Aetna, one of the nation's largest health insurers, believes it is ready for the ICD-10 changeover on October 1 but has processes in place to understand as quickly as possible if there are problems, says Stacie Watson, head of the payer’s ICD-10 program management office. She also discussed procedures that Aetna hsa put in place for contingencies.
The company continues to work on final checks and encourages providers—even if they think they are ready—to keep checking whether physicians and all pertinent staff are fully trained to properly code, all physicians have successfully completed a clinical documentation improvement program, all pertinent software is updated, and that everyone involved with the new code set has a list of the subset of codes most likely to be used in the organization.

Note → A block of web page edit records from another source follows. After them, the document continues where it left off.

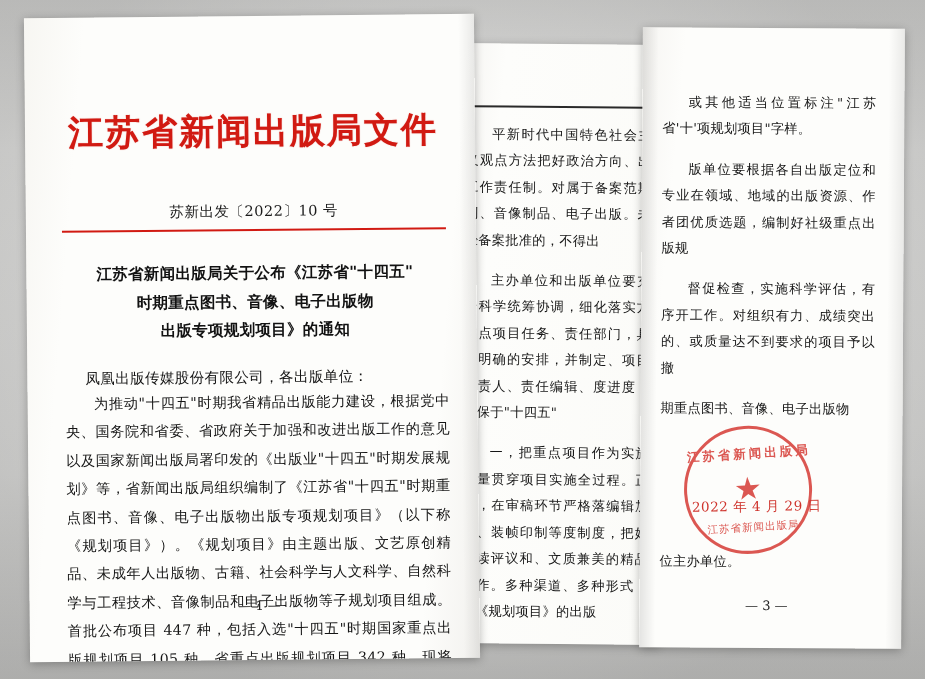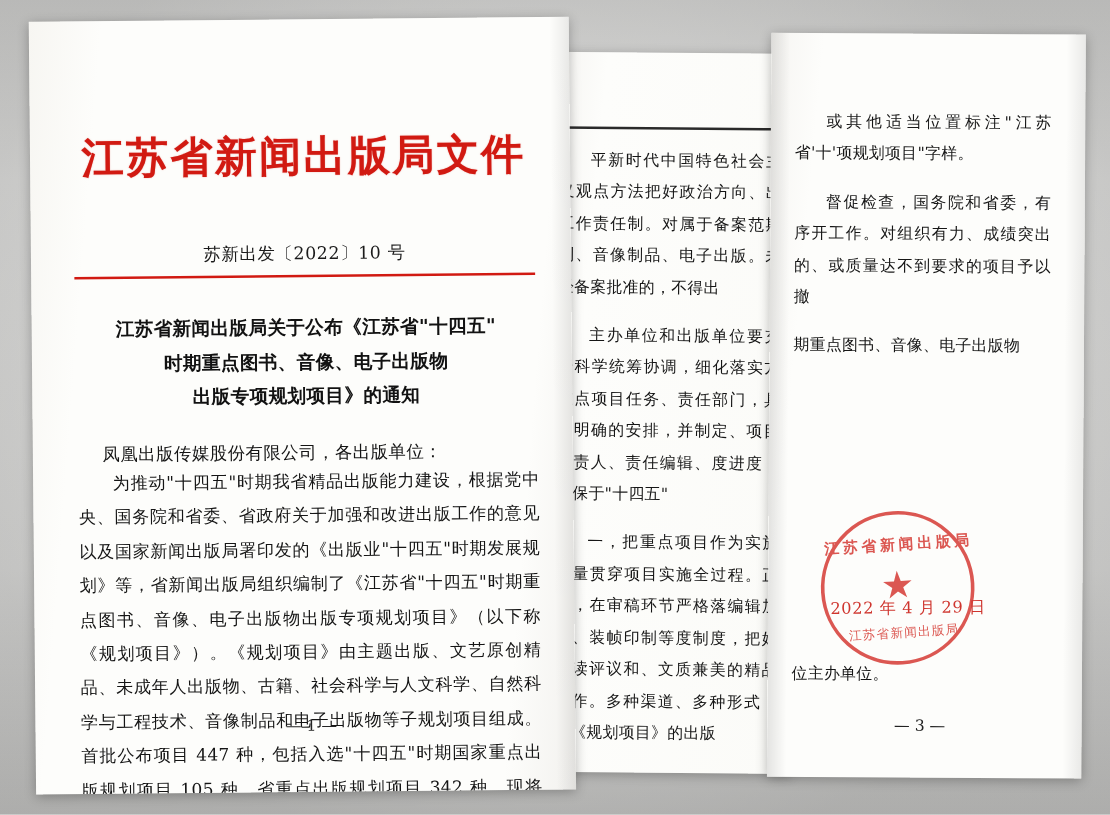"版单位要根据各自出版定位和专业在领域、地域的出版资源、作者团优质选题，编制好社级" p.indent { html: none -> <p>版单位要根据各自出版定位和专业在领域、地域的出版资源、作者团优质选题，编制好社级重点出版规</p> }
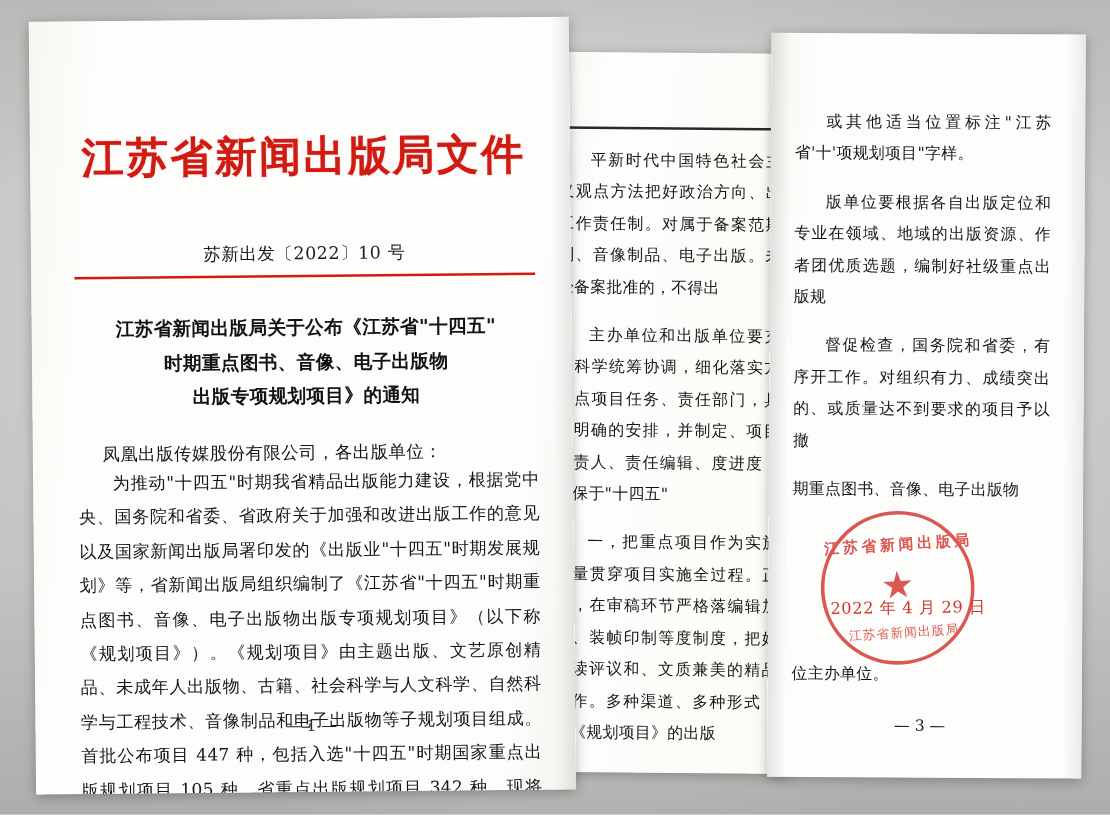"督促检查，国务院和省委，有序开工作。对组织有力、成绩突出的、或质量达不到要求的项" p.indent { text: 国务院和省委 -> 实施科学评估 }
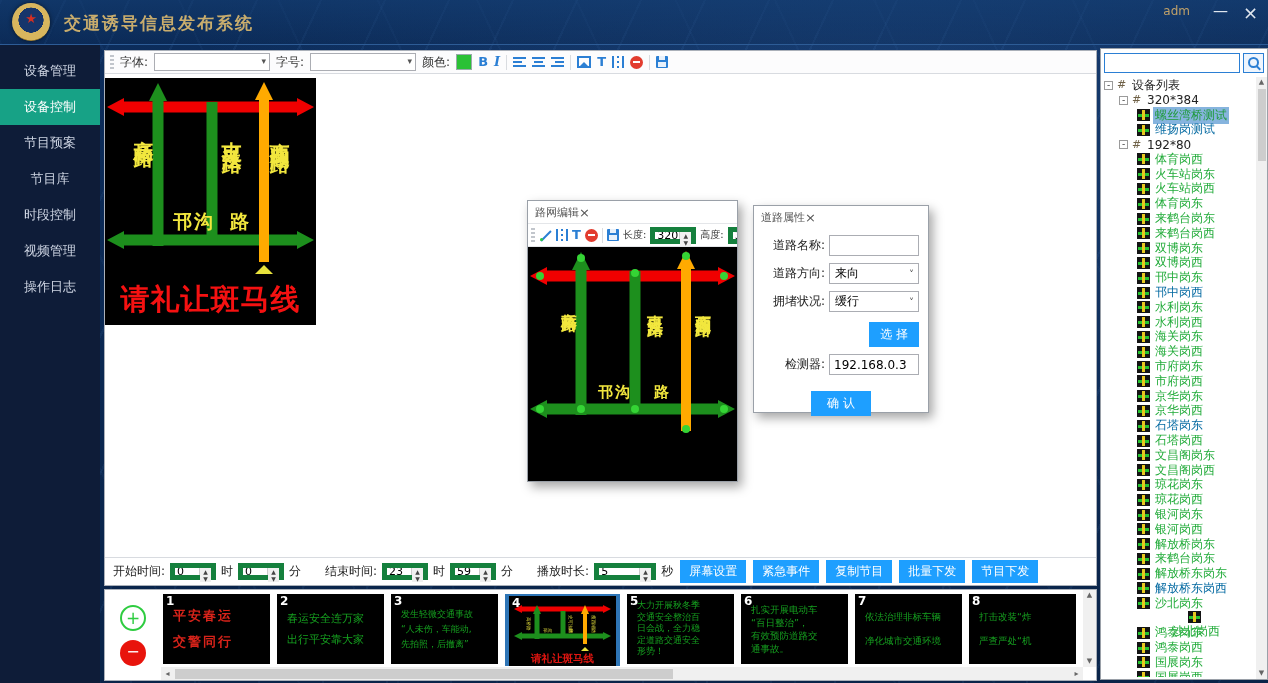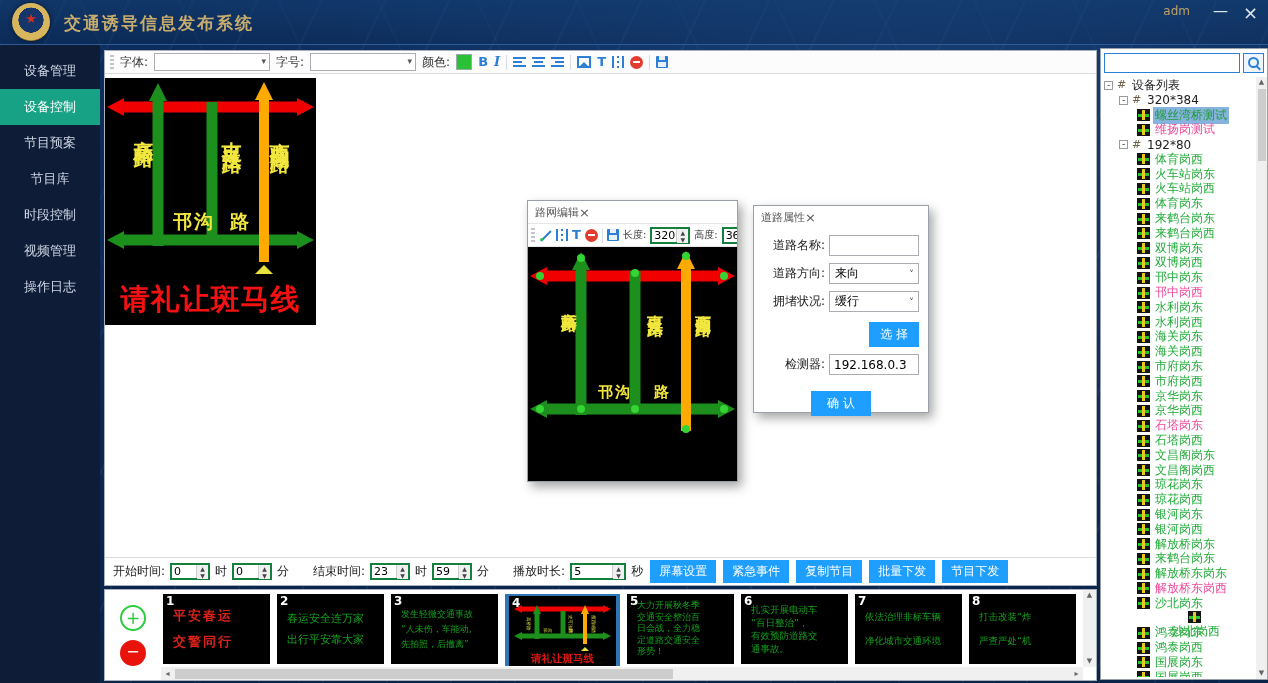"维扬岗测试" .tlbl.offline { color: #ec4899 -> #0369a1 }
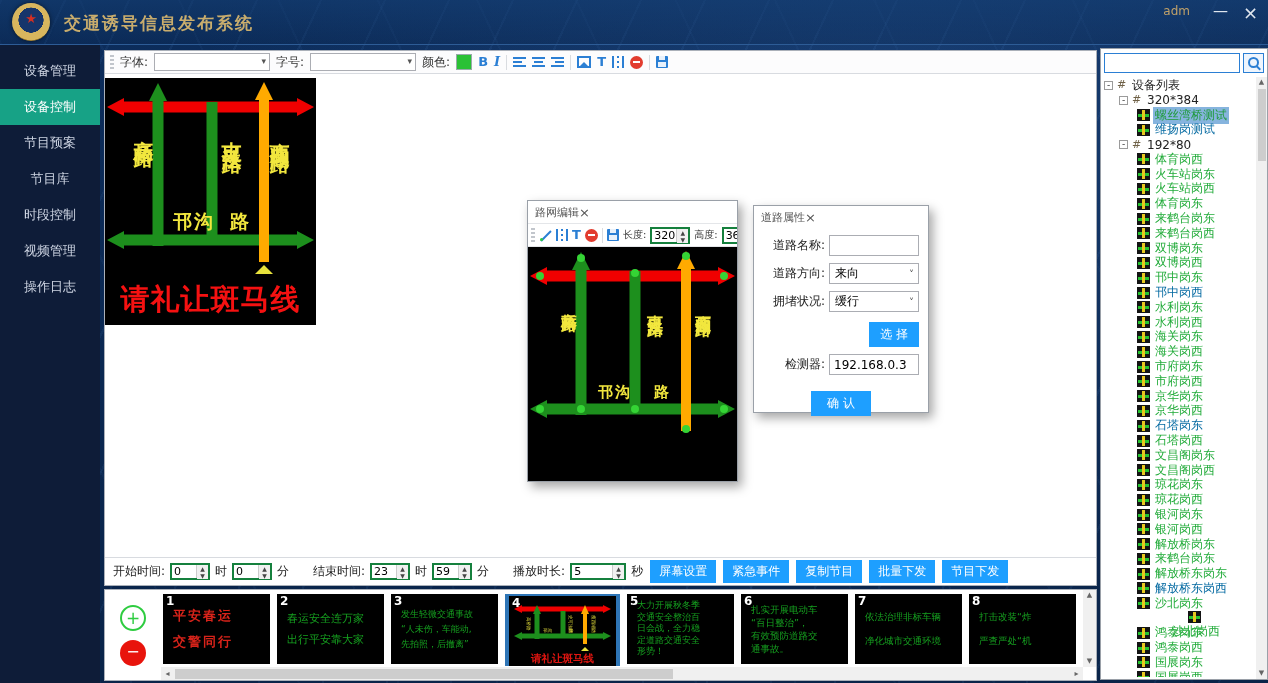"320" .spin { border: 2px solid #15803d -> 5px solid #15803d }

It is important to remember that it will take time following the compliance date for both insurers and providers to know if there are ICD-10 problems festering. On October 1and likely several days later, providers will be coding and submitting ICD-9 claims for services rendered before the changeover date. Depending on how quickly providers generate claims, they also may be coding in ICD-10 on October 1for services rendered on that day.
In general, Medicare and many commercial insurers pay claims within two weeks of submission; Medicaid has a stated limit of 30 days to process that often is longer. So, whether the transition will be relatively smooth or a message won’t be known for a while. Two weeks, Watkins says, would be a good time to understand what’s going on.
Also See: Providers Share Final ICD-10 Checklist
Providers working with Aetna who do encounter denied claims, lower reimbursement than expected or other issues once ICD-10 goes live should follow the normal procedure when problems arise by calling the provider service center, where anyone answering the phone will be trained in ICD-10, as well as any other issue.
Aetna’s service center will be flagging and checking all ICD-10 calls to analyze for trends to assess if the insurer is having adjudication problems or other related issues. Watson suspects many other insurers have a similar plan. She cautions, however, that should insurers have problems that cause providers to call, they may not be able to answer all questions over the phone, depending on the issue and whether it has been resolved.
Providers may call a service center believing a problem lies with the insurer when the organization may be the one with the issue, Watson says. She advises before calling to check if disputed claims were indeed coded in ICD-10, that all pertinent software is updated, and that the clearinghouse received the claims and sent them to the insurer. If all these boxes are checked, that gives Aetna the information needed to look at the issue.
Watson also encourages providers to visit the Aetna ICD-10 website to access test results that can show various reasons why a claim may be denied, as well as a series of on-demand ICD-10 web seminars.